Further question to "Killing my Calatheas" with a twist ...

Gulfport, FL(Zone 10a)

Hello! I'm not a beginner with houseplants but am with this type. I have the same problem as wild_flwr did back in 2014 and hope her Calathea's healed. I just i.d.’d my plant by looking at her photo but include a few of my own anyway. I didn't know about the roots absorption thing that one of the replies to hers mentioned, since it’s the first time in my life any of my house or outdoor plants had this problem and I'm no spring chicken. That reply was from "Al," and was:

---------------------------------

A) The soil is appropriate and allows me to water correctly w/o being concerned about impaired root function or root rot. (If the roots can't function efficiently, they can't move water to distal plant parts, so leaf tips and margins die.)

-----------------------------------

I just repotted the Calathea for the 2nd time since buying it a few months ago, thinking it was stifled by its 2nd pot but it's apparently stifled by its own roots! It seems that it was ridiculously rootbound in its original pot, which I bought from a farmer's market seller who probably got it wholesale, which means it might have been stored a long time. At the time of 1st repot I hadn't analyzed that part since I thought it would improve in a larger pot. So I tried to separate some of the roots so they could grow but they were so intertwined it was almost like tight cloth and I felt I would have to cut them with a scissors and torture them, so I tried to break it up gently by hand and still heard a few snap. I didn’t know what the boundaries were and still don’t but apparently it wasn’t enough. Today when I transplanted it into a 3rd pot because I thought the roots were still trapped, the rootball was dry though the soil around it was comfortably moist because I’d been watering it regularly. (The drainage is balanced, btw, so soil was moist but there was and never is any excess in the dish. Water may be flouride-polluted but I run it through a Brita pitcher first, for what that's worth. Cannot afford a filtration system of the type Al advises, at least not yet!)

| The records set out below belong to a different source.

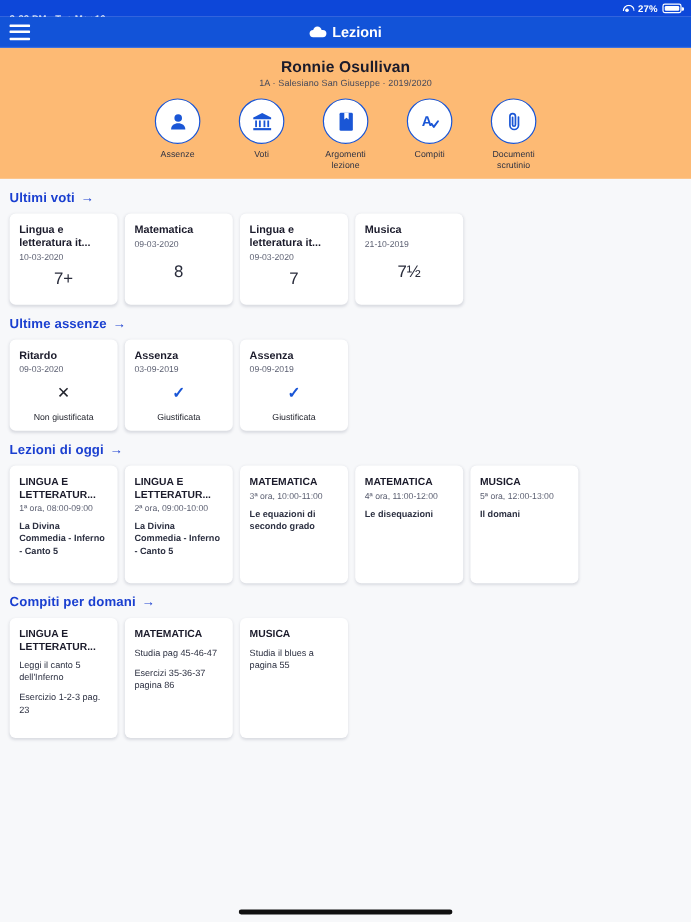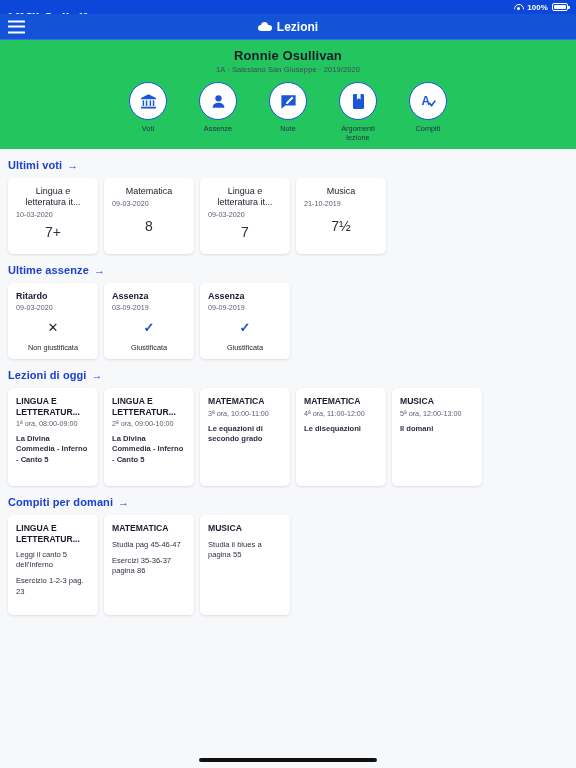--- a/index.html
+++ b/index.html
@@ -177,7 +177,7 @@
   </div>
   <div class="sb-right">
     <span class="wifi-icon"></span>
-    <span>100%</span>
+    <span>27%</span>
     <span class="batt"></span>
   </div>
 </div>

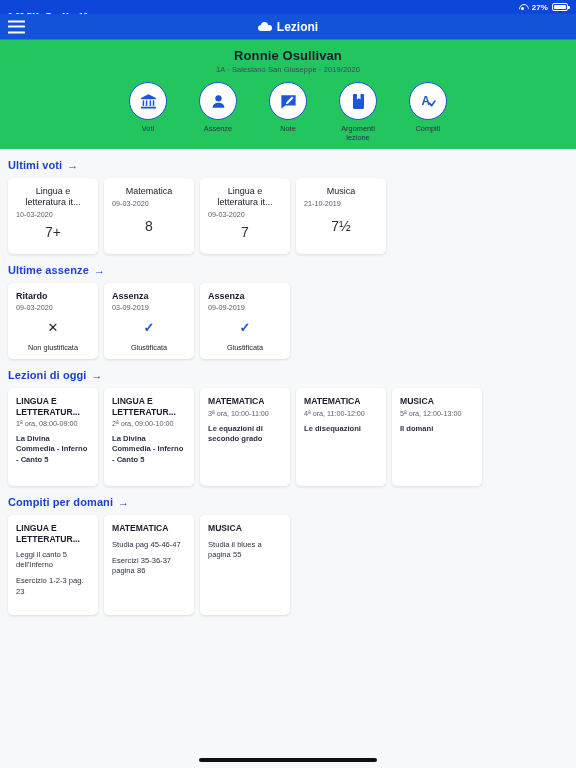--- a/index.html
+++ b/index.html
@@ -89,7 +89,7 @@
 
   
   .profile {
-    background: #22c55e;
+    background: #fdba74;
     padding: 8px 0 7px;
     text-align: center;
   }

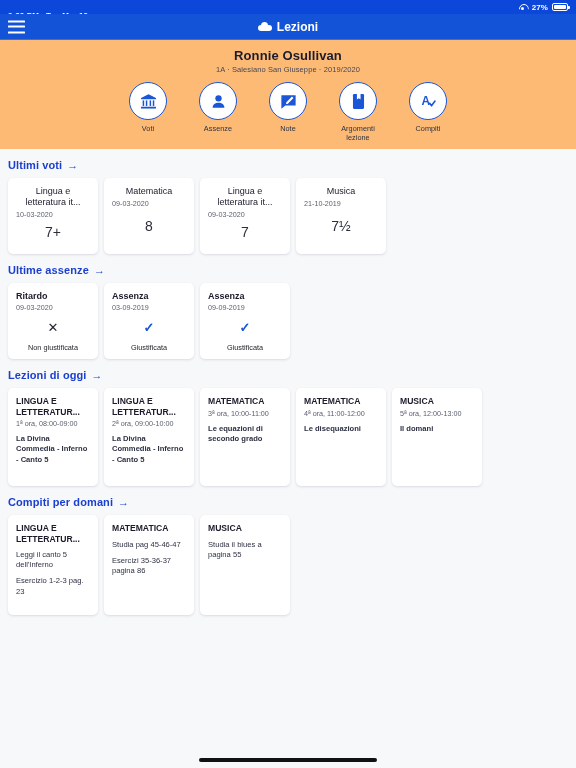--- a/index.html
+++ b/index.html
@@ -203,6 +203,16 @@
     <div class="quick">
       <div class="qcircle">
         <svg width="19" height="19" viewBox="0 0 24 24">
+          <circle cx="12" cy="8" r="4" fill="#1a56d6"></circle>
+          <path d="M4.5 20c0-4.1 3.4-6.4 7.5-6.4s7.5 2.3 7.5 6.4z" fill="#1a56d6"></path>
+        </svg>
+      </div>
+      <div class="qlabel">Assenze</div>
+    </div>
+
+    <div class="quick">
+      <div class="qcircle">
+        <svg width="19" height="19" viewBox="0 0 24 24">
           <path d="M12 2.8 2.6 7.6v1.6h18.8V7.6z" fill="#1a56d6"></path>
           <rect x="4.6" y="10.6" width="1.9" height="7" fill="#1a56d6"></rect>
           <rect x="8.6" y="10.6" width="1.9" height="7" fill="#1a56d6"></rect>
@@ -212,16 +222,6 @@
         </svg>
       </div>
       <div class="qlabel">Voti</div>
-    </div>
-
-    <div class="quick">
-      <div class="qcircle">
-        <svg width="19" height="19" viewBox="0 0 24 24">
-          <circle cx="12" cy="8" r="4" fill="#1a56d6"></circle>
-          <path d="M4.5 20c0-4.1 3.4-6.4 7.5-6.4s7.5 2.3 7.5 6.4z" fill="#1a56d6"></path>
-        </svg>
-      </div>
-      <div class="qlabel">Assenze</div>
     </div>
 
     <div class="quick">

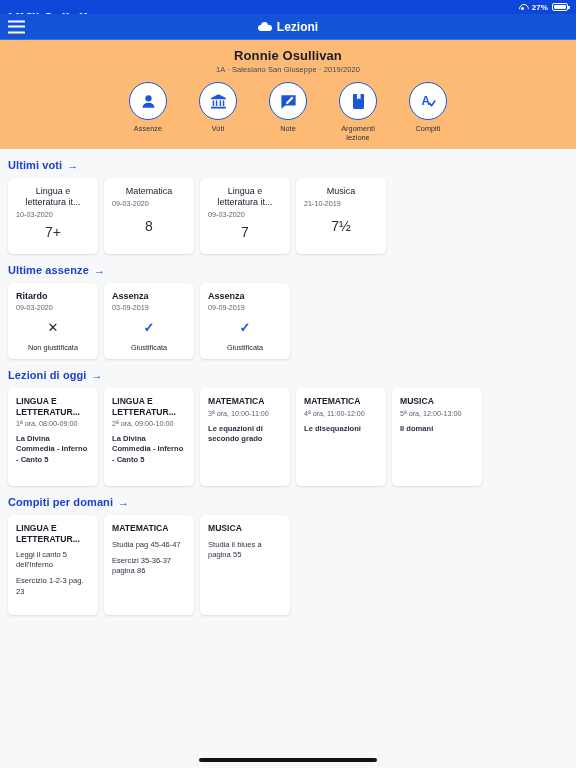--- a/index.html
+++ b/index.html
@@ -224,15 +224,6 @@
       <div class="qlabel">Voti</div>
     </div>
 
-    <div class="quick">
-      <div class="qcircle">
-        <svg width="19" height="19" viewBox="0 0 24 24">
-          <path d="M3 4h18v13H8l-5 4z" fill="#1a56d6"></path>
-          <path d="M9 13.2 16.4 5.8l1.9 1.9L10.9 15H9z" fill="#ffffff"></path>
-        </svg>
-      </div>
-      <div class="qlabel">Note</div>
-    </div>
 
     <div class="quick">
       <div class="qcircle">

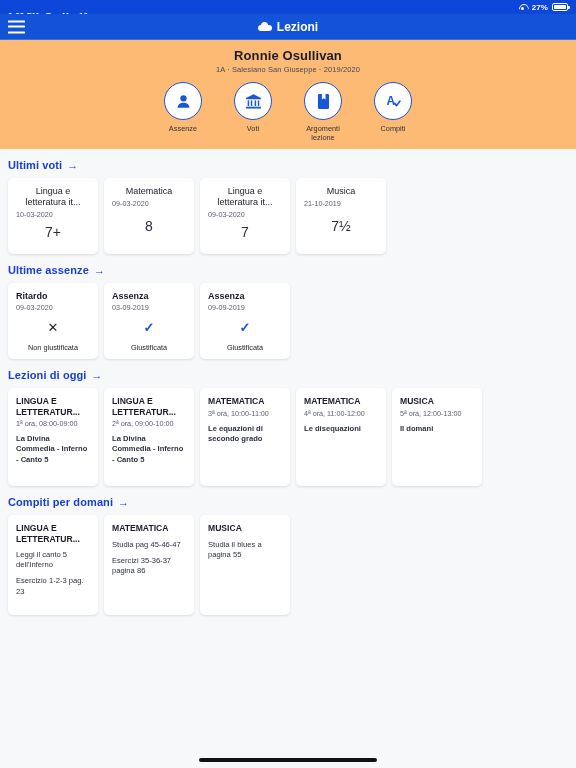--- a/index.html
+++ b/index.html
@@ -246,6 +246,15 @@
       <div class="qlabel">Compiti</div>
     </div>
 
+    <div class="quick">
+      <div class="qcircle">
+        <svg width="19" height="19" viewBox="0 0 24 24">
+          <path d="M16.5 7v8.6a4.5 4.5 0 0 1-9 0V6.2a2.9 2.9 0 0 1 5.8 0v9a1.5 1.5 0 0 1-3 0V7.3" stroke="#1a56d6" stroke-width="1.8" fill="none" stroke-linecap="round"></path>
+        </svg>
+      </div>
+      <div class="qlabel" style="white-space:pre-line">Documenti
+scrutinio</div>
+    </div>
 
   </div>
 </div>

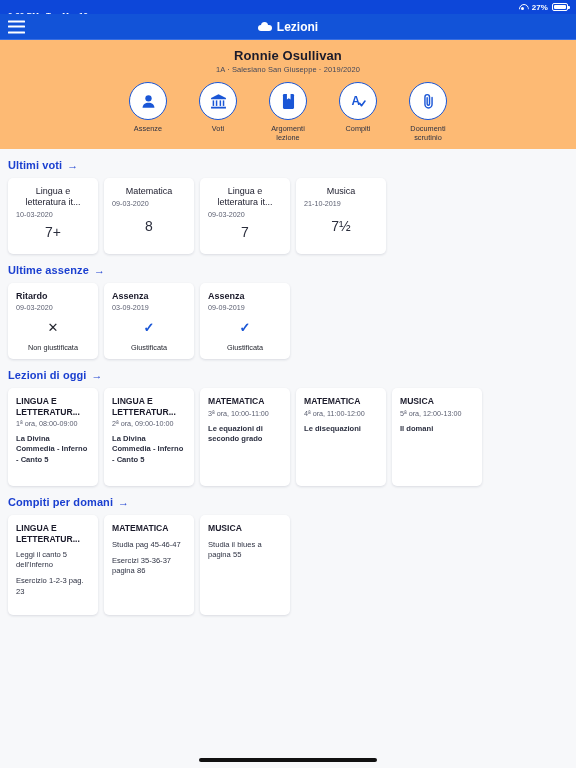--- a/index.html
+++ b/index.html
@@ -134,7 +134,7 @@
 
   
   .card-voto { width: 90px; height: 76px; display: flex; flex-direction: column; }
-  .v-subj { font-size: 9px; font-weight: normal; color: #1b1b2b; line-height: 1.22; text-align: center; }
+  .v-subj { font-size: 9px; font-weight: bold; color: #1b1b2b; line-height: 1.22; }
   .v-date { font-size: 7.2px; color: #5a5e70; margin-top: 2px; }
   .v-val { flex: 1; display: flex; align-items: center; justify-content: center;
            font-size: 14px; color: #2a2d3c; padding-bottom: 3px; }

So I broke up the rootball a bit more this time but the same textile effect remained in most of it. I didn’t want to leave it out to dry further or soak it in a bucket while I ran errands, so finished re-repotting it. That might have been misguided. I know there's life in the plant for it keeps putting out beautiful new leaves. They come up and unfurl so optimistically, I hate to disappoint them, but in a short time they start turning papery and brown on an edge or two and get worse and worse. Seen from the side, the plant has a little forest of old, cut stems and a nice canopy over them of new leaves (see middle photo), but I want to stop this cycle and let it just have its leaves! Must I dig it up again and cut the rootball up with a scissor? I feel sympathetic pain for the plant! Am I projecting? Will it appreciate surgery in the long run? I’m either answering my own question or missing something fundamental here. Thanks so much!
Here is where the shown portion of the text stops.